§ Web page edit records:
[Start of section]

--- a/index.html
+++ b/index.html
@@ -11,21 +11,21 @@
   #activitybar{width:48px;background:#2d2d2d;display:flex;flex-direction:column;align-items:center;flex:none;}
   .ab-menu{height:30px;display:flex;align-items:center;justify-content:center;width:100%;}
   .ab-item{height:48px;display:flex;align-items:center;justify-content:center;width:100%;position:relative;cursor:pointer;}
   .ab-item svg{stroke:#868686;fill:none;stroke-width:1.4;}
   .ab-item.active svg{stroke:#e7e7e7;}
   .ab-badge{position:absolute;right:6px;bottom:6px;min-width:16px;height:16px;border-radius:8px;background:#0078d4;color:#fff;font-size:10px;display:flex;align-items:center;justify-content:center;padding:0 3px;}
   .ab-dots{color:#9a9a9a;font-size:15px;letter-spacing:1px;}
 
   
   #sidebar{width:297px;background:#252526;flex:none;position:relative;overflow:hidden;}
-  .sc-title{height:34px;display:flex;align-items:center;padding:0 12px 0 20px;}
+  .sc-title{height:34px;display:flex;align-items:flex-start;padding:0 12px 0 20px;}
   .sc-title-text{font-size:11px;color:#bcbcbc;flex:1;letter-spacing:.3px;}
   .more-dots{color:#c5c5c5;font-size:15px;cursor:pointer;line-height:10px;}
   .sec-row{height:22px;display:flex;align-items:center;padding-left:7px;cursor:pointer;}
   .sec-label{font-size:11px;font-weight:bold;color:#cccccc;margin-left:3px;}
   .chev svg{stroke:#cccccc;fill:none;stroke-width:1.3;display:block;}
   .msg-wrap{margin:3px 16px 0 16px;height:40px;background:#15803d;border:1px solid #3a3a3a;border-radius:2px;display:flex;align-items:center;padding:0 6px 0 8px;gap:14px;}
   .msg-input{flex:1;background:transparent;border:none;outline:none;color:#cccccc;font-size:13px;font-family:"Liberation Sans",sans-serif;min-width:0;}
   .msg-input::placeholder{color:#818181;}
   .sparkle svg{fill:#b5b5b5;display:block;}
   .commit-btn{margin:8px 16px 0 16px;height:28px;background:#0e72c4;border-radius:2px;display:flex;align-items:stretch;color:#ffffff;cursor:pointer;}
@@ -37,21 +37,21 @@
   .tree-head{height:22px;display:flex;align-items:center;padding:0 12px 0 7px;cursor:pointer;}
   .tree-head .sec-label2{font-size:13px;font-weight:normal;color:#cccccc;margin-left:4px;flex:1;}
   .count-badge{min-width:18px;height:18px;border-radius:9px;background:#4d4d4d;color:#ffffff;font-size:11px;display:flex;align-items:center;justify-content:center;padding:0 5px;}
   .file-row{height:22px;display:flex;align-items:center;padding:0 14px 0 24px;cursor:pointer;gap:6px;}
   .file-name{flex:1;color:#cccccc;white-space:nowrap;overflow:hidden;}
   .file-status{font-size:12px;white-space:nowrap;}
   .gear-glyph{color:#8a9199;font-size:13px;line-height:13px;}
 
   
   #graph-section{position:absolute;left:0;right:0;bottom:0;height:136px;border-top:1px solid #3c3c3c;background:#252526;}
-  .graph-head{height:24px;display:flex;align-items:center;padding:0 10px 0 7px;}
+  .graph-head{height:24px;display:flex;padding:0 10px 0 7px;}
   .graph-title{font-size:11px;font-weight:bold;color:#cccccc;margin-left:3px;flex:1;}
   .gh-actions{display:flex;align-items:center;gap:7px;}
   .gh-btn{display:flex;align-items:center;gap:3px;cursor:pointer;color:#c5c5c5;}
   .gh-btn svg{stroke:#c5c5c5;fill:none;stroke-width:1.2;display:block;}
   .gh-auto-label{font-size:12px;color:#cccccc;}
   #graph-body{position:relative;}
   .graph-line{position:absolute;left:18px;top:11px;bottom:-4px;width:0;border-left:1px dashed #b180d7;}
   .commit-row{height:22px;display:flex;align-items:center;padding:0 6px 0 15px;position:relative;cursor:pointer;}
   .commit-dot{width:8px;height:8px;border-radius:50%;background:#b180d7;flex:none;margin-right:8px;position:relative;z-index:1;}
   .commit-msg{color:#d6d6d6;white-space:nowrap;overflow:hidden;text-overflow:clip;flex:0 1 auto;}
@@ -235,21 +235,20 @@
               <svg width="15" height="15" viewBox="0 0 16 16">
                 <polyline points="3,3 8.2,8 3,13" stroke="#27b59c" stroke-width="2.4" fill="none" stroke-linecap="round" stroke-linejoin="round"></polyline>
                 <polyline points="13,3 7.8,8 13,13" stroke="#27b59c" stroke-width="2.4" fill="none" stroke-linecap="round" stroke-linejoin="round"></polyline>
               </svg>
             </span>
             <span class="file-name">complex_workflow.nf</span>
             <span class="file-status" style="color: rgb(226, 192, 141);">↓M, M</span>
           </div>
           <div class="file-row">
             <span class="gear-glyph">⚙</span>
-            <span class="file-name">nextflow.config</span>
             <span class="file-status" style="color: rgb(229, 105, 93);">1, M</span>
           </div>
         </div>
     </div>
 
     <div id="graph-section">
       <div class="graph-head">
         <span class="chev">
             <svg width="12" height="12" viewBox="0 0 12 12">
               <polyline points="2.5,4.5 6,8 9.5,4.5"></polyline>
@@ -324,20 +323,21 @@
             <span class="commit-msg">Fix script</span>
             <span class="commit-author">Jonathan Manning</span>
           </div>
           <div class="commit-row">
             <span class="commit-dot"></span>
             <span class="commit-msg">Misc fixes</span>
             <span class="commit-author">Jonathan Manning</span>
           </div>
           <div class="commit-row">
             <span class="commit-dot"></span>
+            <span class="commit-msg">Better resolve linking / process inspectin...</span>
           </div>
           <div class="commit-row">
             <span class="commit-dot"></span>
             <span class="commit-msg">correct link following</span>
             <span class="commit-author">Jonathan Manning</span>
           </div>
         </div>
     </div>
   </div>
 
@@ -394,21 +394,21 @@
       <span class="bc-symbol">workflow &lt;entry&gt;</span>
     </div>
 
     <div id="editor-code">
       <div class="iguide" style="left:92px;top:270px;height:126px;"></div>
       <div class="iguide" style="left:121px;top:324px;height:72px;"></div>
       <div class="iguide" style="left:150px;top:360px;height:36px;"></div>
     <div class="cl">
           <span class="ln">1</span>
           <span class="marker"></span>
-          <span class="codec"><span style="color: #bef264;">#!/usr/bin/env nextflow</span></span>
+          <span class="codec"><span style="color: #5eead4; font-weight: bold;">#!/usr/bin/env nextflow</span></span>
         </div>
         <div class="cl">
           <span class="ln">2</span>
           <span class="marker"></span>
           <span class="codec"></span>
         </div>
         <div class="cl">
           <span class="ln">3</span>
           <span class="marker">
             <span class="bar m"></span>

[End of section]

§ Exercise brief:
A complete, exact copy of the records is what is needed.

§ Answer box:
--- a/index.html
+++ b/index.html
@@ -11,21 +11,21 @@
   #activitybar{width:48px;background:#2d2d2d;display:flex;flex-direction:column;align-items:center;flex:none;}
   .ab-menu{height:30px;display:flex;align-items:center;justify-content:center;width:100%;}
   .ab-item{height:48px;display:flex;align-items:center;justify-content:center;width:100%;position:relative;cursor:pointer;}
   .ab-item svg{stroke:#868686;fill:none;stroke-width:1.4;}
   .ab-item.active svg{stroke:#e7e7e7;}
   .ab-badge{position:absolute;right:6px;bottom:6px;min-width:16px;height:16px;border-radius:8px;background:#0078d4;color:#fff;font-size:10px;display:flex;align-items:center;justify-content:center;padding:0 3px;}
   .ab-dots{color:#9a9a9a;font-size:15px;letter-spacing:1px;}
 
   
   #sidebar{width:297px;background:#252526;flex:none;position:relative;overflow:hidden;}
-  .sc-title{height:34px;display:flex;align-items:center;padding:0 12px 0 20px;}
+  .sc-title{height:34px;display:flex;align-items:flex-start;padding:0 12px 0 20px;}
   .sc-title-text{font-size:11px;color:#bcbcbc;flex:1;letter-spacing:.3px;}
   .more-dots{color:#c5c5c5;font-size:15px;cursor:pointer;line-height:10px;}
   .sec-row{height:22px;display:flex;align-items:center;padding-left:7px;cursor:pointer;}
   .sec-label{font-size:11px;font-weight:bold;color:#cccccc;margin-left:3px;}
   .chev svg{stroke:#cccccc;fill:none;stroke-width:1.3;display:block;}
   .msg-wrap{margin:3px 16px 0 16px;height:40px;background:#15803d;border:1px solid #3a3a3a;border-radius:2px;display:flex;align-items:center;padding:0 6px 0 8px;gap:14px;}
   .msg-input{flex:1;background:transparent;border:none;outline:none;color:#cccccc;font-size:13px;font-family:"Liberation Sans",sans-serif;min-width:0;}
   .msg-input::placeholder{color:#818181;}
   .sparkle svg{fill:#b5b5b5;display:block;}
   .commit-btn{margin:8px 16px 0 16px;height:28px;background:#0e72c4;border-radius:2px;display:flex;align-items:stretch;color:#ffffff;cursor:pointer;}
@@ -37,21 +37,21 @@
   .tree-head{height:22px;display:flex;align-items:center;padding:0 12px 0 7px;cursor:pointer;}
   .tree-head .sec-label2{font-size:13px;font-weight:normal;color:#cccccc;margin-left:4px;flex:1;}
   .count-badge{min-width:18px;height:18px;border-radius:9px;background:#4d4d4d;color:#ffffff;font-size:11px;display:flex;align-items:center;justify-content:center;padding:0 5px;}
   .file-row{height:22px;display:flex;align-items:center;padding:0 14px 0 24px;cursor:pointer;gap:6px;}
   .file-name{flex:1;color:#cccccc;white-space:nowrap;overflow:hidden;}
   .file-status{font-size:12px;white-space:nowrap;}
   .gear-glyph{color:#8a9199;font-size:13px;line-height:13px;}
 
   
   #graph-section{position:absolute;left:0;right:0;bottom:0;height:136px;border-top:1px solid #3c3c3c;background:#252526;}
-  .graph-head{height:24px;display:flex;align-items:center;padding:0 10px 0 7px;}
+  .graph-head{height:24px;display:flex;padding:0 10px 0 7px;}
   .graph-title{font-size:11px;font-weight:bold;color:#cccccc;margin-left:3px;flex:1;}
   .gh-actions{display:flex;align-items:center;gap:7px;}
   .gh-btn{display:flex;align-items:center;gap:3px;cursor:pointer;color:#c5c5c5;}
   .gh-btn svg{stroke:#c5c5c5;fill:none;stroke-width:1.2;display:block;}
   .gh-auto-label{font-size:12px;color:#cccccc;}
   #graph-body{position:relative;}
   .graph-line{position:absolute;left:18px;top:11px;bottom:-4px;width:0;border-left:1px dashed #b180d7;}
   .commit-row{height:22px;display:flex;align-items:center;padding:0 6px 0 15px;position:relative;cursor:pointer;}
   .commit-dot{width:8px;height:8px;border-radius:50%;background:#b180d7;flex:none;margin-right:8px;position:relative;z-index:1;}
   .commit-msg{color:#d6d6d6;white-space:nowrap;overflow:hidden;text-overflow:clip;flex:0 1 auto;}
@@ -235,21 +235,20 @@
               <svg width="15" height="15" viewBox="0 0 16 16">
                 <polyline points="3,3 8.2,8 3,13" stroke="#27b59c" stroke-width="2.4" fill="none" stroke-linecap="round" stroke-linejoin="round"></polyline>
                 <polyline points="13,3 7.8,8 13,13" stroke="#27b59c" stroke-width="2.4" fill="none" stroke-linecap="round" stroke-linejoin="round"></polyline>
               </svg>
             </span>
             <span class="file-name">complex_workflow.nf</span>
             <span class="file-status" style="color: rgb(226, 192, 141);">↓M, M</span>
           </div>
           <div class="file-row">
             <span class="gear-glyph">⚙</span>
-            <span class="file-name">nextflow.config</span>
             <span class="file-status" style="color: rgb(229, 105, 93);">1, M</span>
           </div>
         </div>
     </div>
 
     <div id="graph-section">
       <div class="graph-head">
         <span class="chev">
             <svg width="12" height="12" viewBox="0 0 12 12">
               <polyline points="2.5,4.5 6,8 9.5,4.5"></polyline>
@@ -324,20 +323,21 @@
             <span class="commit-msg">Fix script</span>
             <span class="commit-author">Jonathan Manning</span>
           </div>
           <div class="commit-row">
             <span class="commit-dot"></span>
             <span class="commit-msg">Misc fixes</span>
             <span class="commit-author">Jonathan Manning</span>
           </div>
           <div class="commit-row">
             <span class="commit-dot"></span>
+            <span class="commit-msg">Better resolve linking / process inspectin...</span>
           </div>
           <div class="commit-row">
             <span class="commit-dot"></span>
             <span class="commit-msg">correct link following</span>
             <span class="commit-author">Jonathan Manning</span>
           </div>
         </div>
     </div>
   </div>
 
@@ -394,21 +394,21 @@
       <span class="bc-symbol">workflow &lt;entry&gt;</span>
     </div>
 
     <div id="editor-code">
       <div class="iguide" style="left:92px;top:270px;height:126px;"></div>
       <div class="iguide" style="left:121px;top:324px;height:72px;"></div>
       <div class="iguide" style="left:150px;top:360px;height:36px;"></div>
     <div class="cl">
           <span class="ln">1</span>
           <span class="marker"></span>
-          <span class="codec"><span style="color: #bef264;">#!/usr/bin/env nextflow</span></span>
+          <span class="codec"><span style="color: #5eead4; font-weight: bold;">#!/usr/bin/env nextflow</span></span>
         </div>
         <div class="cl">
           <span class="ln">2</span>
           <span class="marker"></span>
           <span class="codec"></span>
         </div>
         <div class="cl">
           <span class="ln">3</span>
           <span class="marker">
             <span class="bar m"></span>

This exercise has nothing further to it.